:: Problem ::
From the listing below, copy only the lines running from the line that contains "- PENNSYLVANIA (458)" to the line that contains "WEST VIRGINIA (113)", both included.

:: Data extracts ::
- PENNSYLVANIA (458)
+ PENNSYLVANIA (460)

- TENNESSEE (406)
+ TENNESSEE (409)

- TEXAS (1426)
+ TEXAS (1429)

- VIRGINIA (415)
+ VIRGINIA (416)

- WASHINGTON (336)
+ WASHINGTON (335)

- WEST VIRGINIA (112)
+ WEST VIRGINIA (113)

---

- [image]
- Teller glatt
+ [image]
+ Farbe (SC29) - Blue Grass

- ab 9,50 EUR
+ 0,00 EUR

---

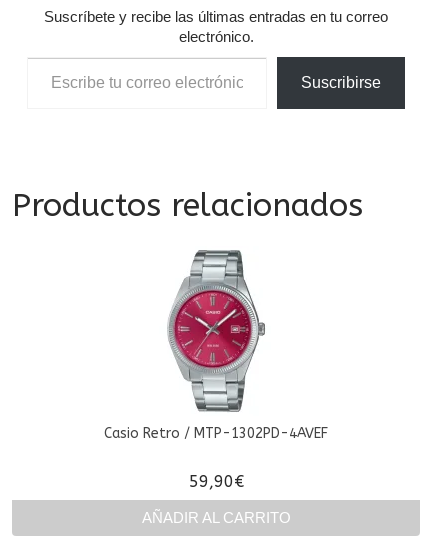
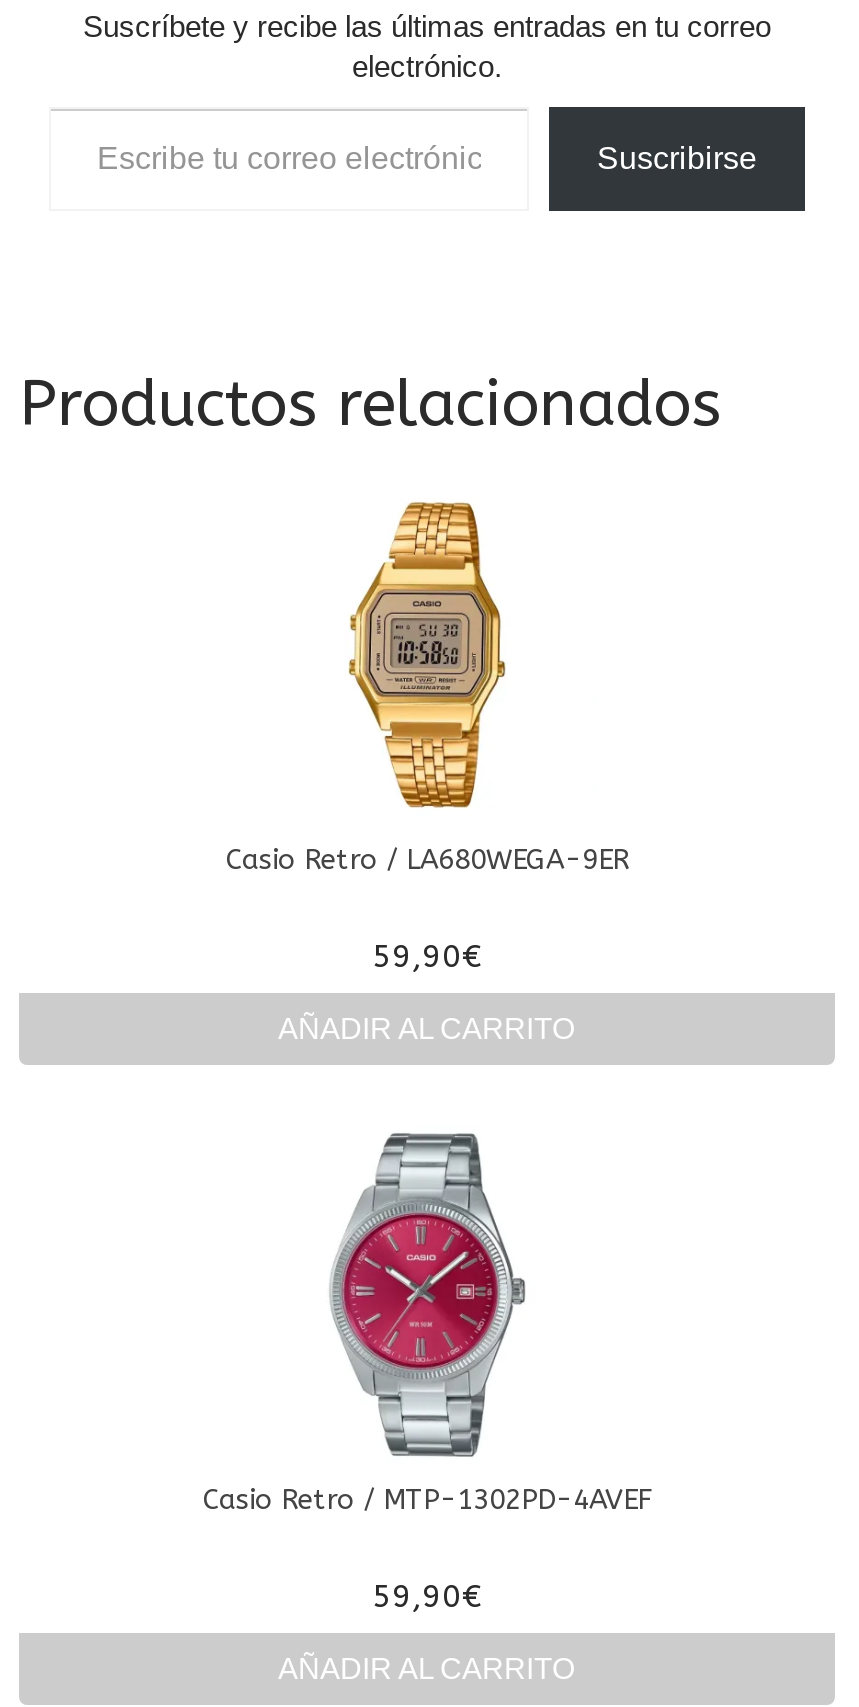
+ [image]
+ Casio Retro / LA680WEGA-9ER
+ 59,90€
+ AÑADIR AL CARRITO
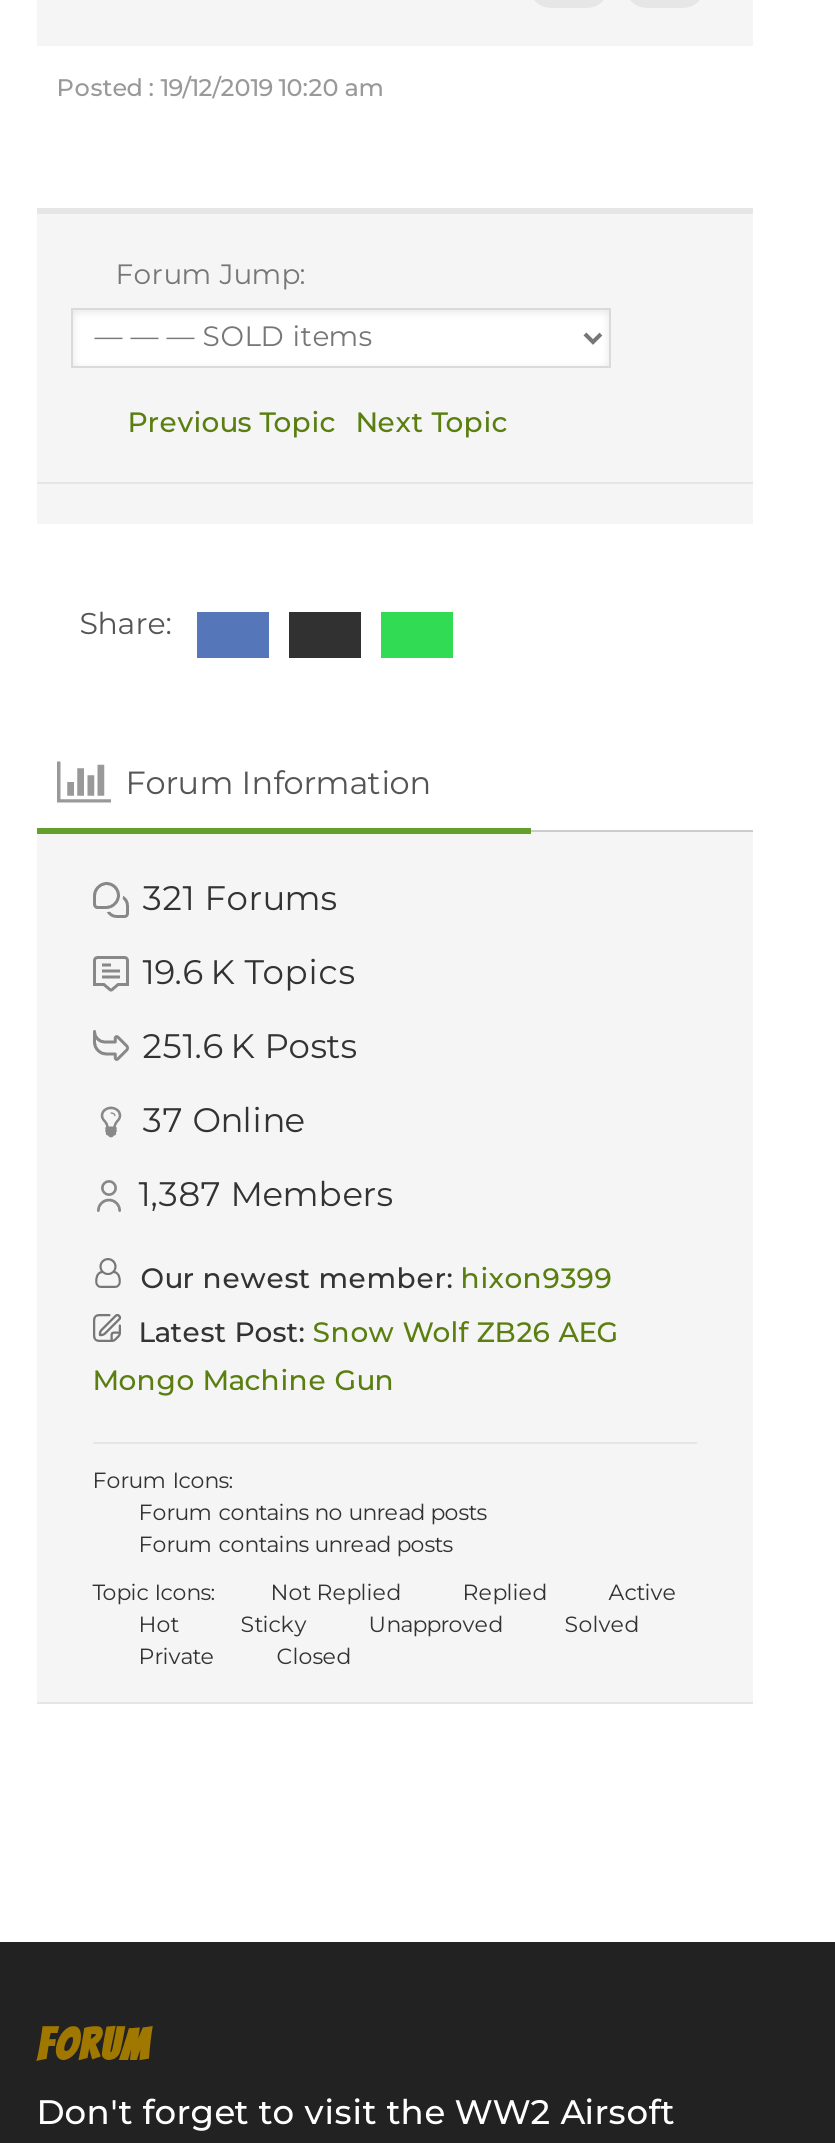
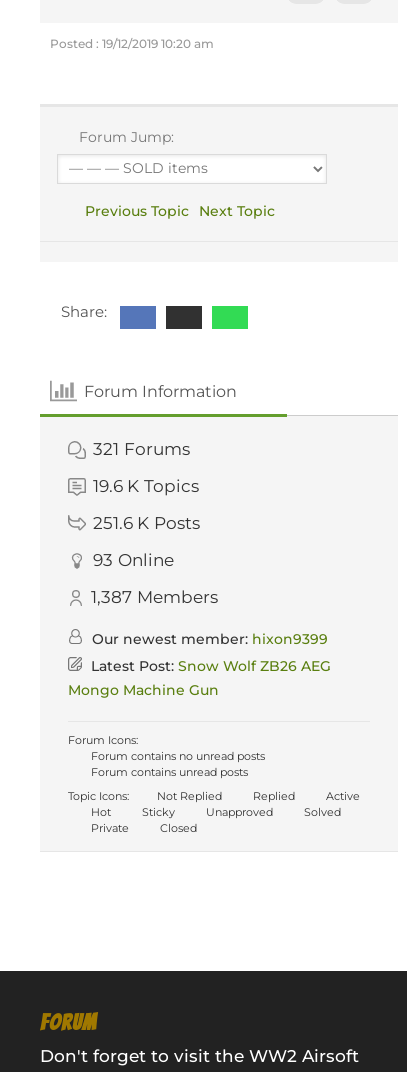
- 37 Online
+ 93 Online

:: Task result ::
- PENNSYLVANIA (458)
+ PENNSYLVANIA (460)

- TENNESSEE (406)
+ TENNESSEE (409)

- TEXAS (1426)
+ TEXAS (1429)

- VIRGINIA (415)
+ VIRGINIA (416)

- WASHINGTON (336)
+ WASHINGTON (335)

- WEST VIRGINIA (112)
+ WEST VIRGINIA (113)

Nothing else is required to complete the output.